- Work order -
Pick the lines holding the string "cursor" out of the records and copy them.

[Items from a dataset]
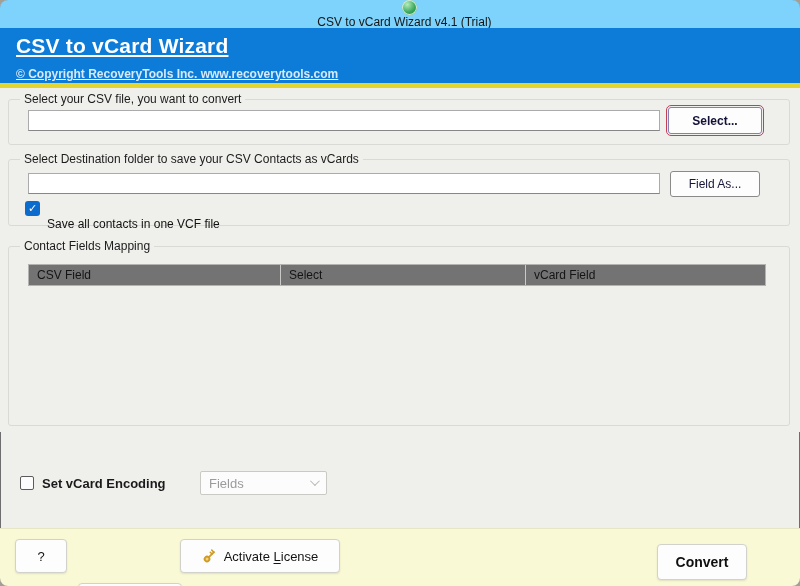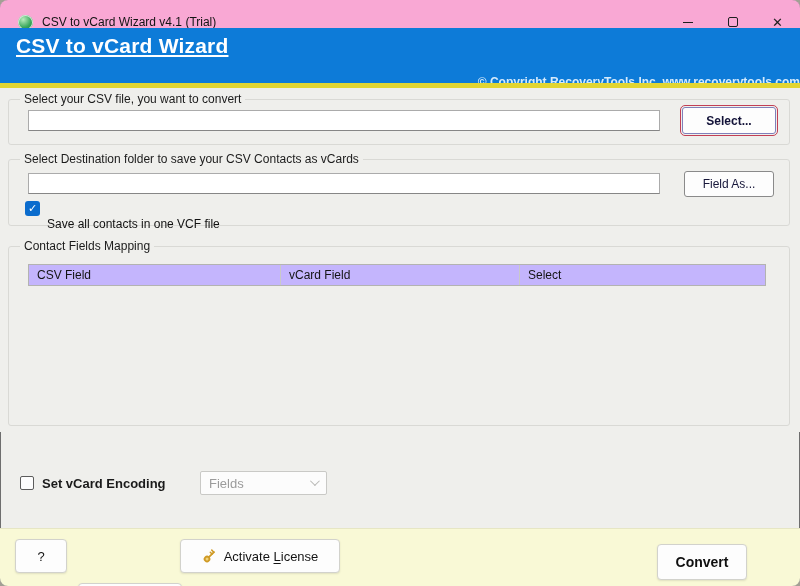--- a/index.html
+++ b/index.html
@@ -18,7 +18,7 @@
   
   .titlebar{
     position:absolute; top:0; left:0; right:0; height:44px;
-    background:#f9a8d4; display:flex; align-items:center;
+    background:#7dd3fc; display:flex; align-items:center;flex-direction:column;
   }
   .app-icon{
     width:15px; height:15px; border-radius:50%;

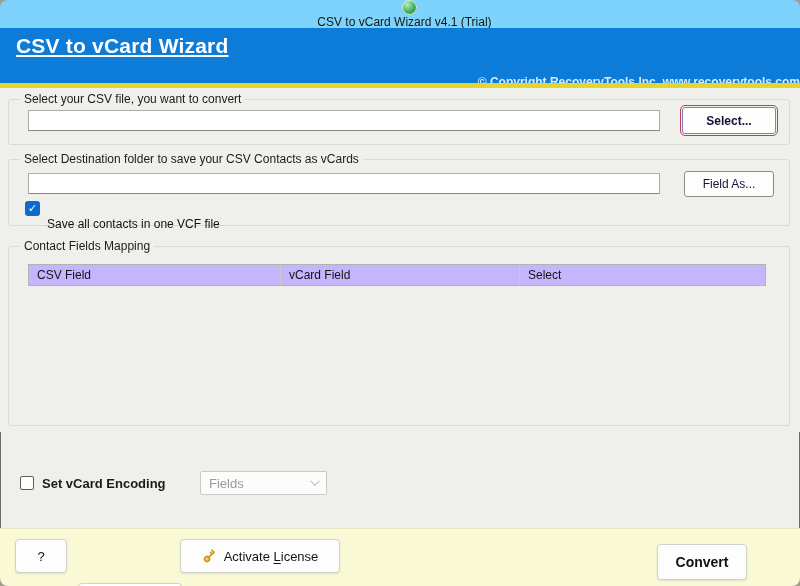--- a/index.html
+++ b/index.html
@@ -41,7 +41,7 @@
     background:#0d7bd8; color:#ffffff; padding:6px 0 0 16px;text-decoration:underline;
   }
   .header-title{ font-size:21px; font-weight:bold; letter-spacing:.2px; }
-  .header-copy{ font-size:12px; color:#d5eafb; margin-top:17px; font-weight:bold;text-align:right; }
+  .header-copy{ font-size:12px; color:#d5eafb; margin-top:9px; font-weight:bold; }
   .accent-line{ position:absolute; top:83px; left:0; right:0; height:5px; background:#e2d531; }
   
   .content{ position:absolute; top:88px; left:0; right:0; height:344px; background:#efefec; }

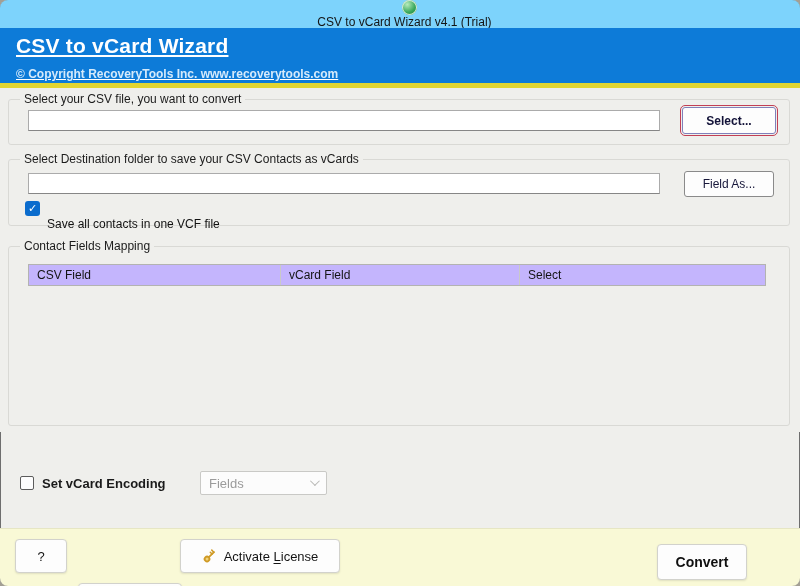--- a/index.html
+++ b/index.html
@@ -61,7 +61,7 @@
   .btn{
     position:absolute; background:#fdfdfd; border:1px solid #8a8a8a; border-radius:3px;
     font-size:12px; color:#17173a; display:flex; align-items:center; justify-content:center;
-    font-family:"Liberation Sans", sans-serif; cursor:default;margin-left:14px;
+    font-family:"Liberation Sans", sans-serif; cursor:default;
   }
   .btn-select{
     border:1px solid #8080ba;

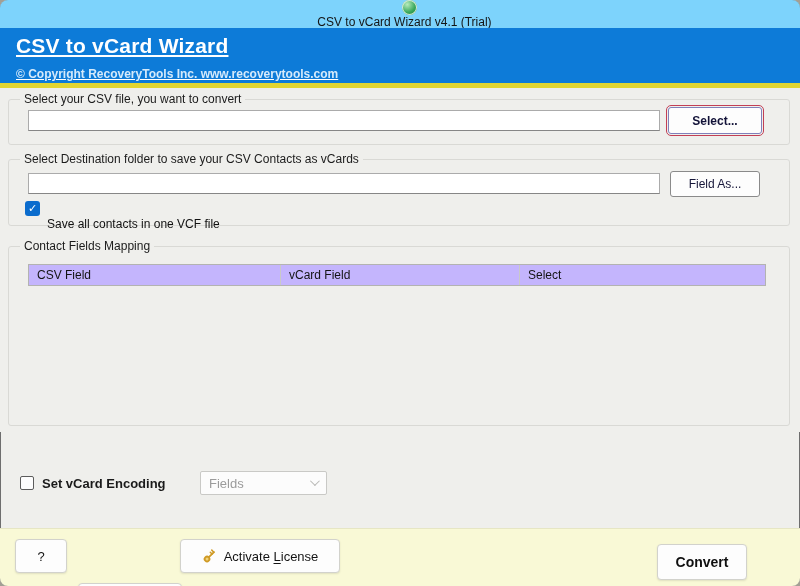--- a/index.html
+++ b/index.html
@@ -79,7 +79,7 @@
   .cb-label.strong{ font-size:13px; font-weight:bold; color:#1a1a1a; }
   
   .maptable{
-    position:absolute; display:flex; background:#c4b5fd;
+    position:absolute; display:flex; background:#737373;
     border:1px solid #b3b3b1;
   }
   .th{

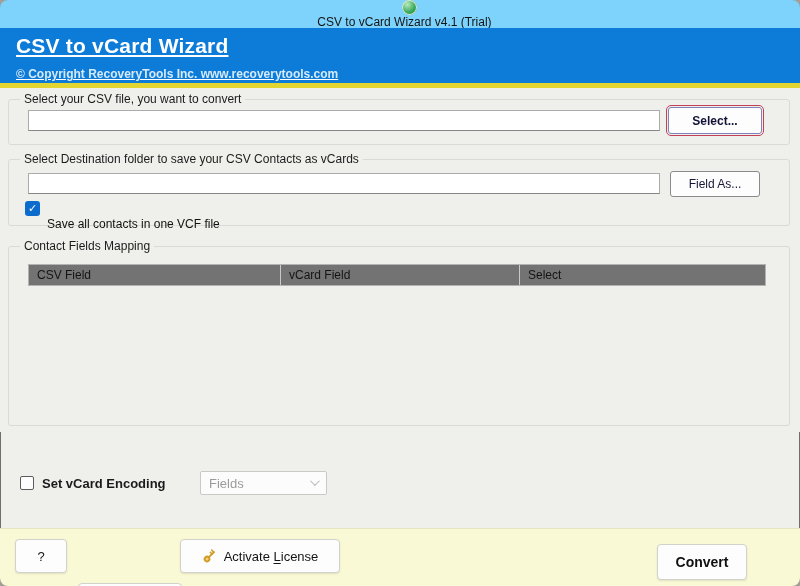--- a/index.html
+++ b/index.html
@@ -163,8 +163,8 @@
     </div>
     <div class="maptable" style="left:28px; top:176px; width:738px; height:22px;">
       <div class="th" style="width:252px;">CSV Field</div>
+      <div class="th" style="width:245px;">Select</div>
       <div class="th" style="width:239px;">vCard Field</div>
-      <div class="th" style="width:245px;">Select</div>
     </div>
 
     <div class="checkbox unchecked" style="left:20px; top:388px; width:14px; height:14px;"></div>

- Answer space -
-    font-family:"Liberation Sans", sans-serif; cursor:default;margin-left:14px;
+    font-family:"Liberation Sans", sans-serif; cursor:default;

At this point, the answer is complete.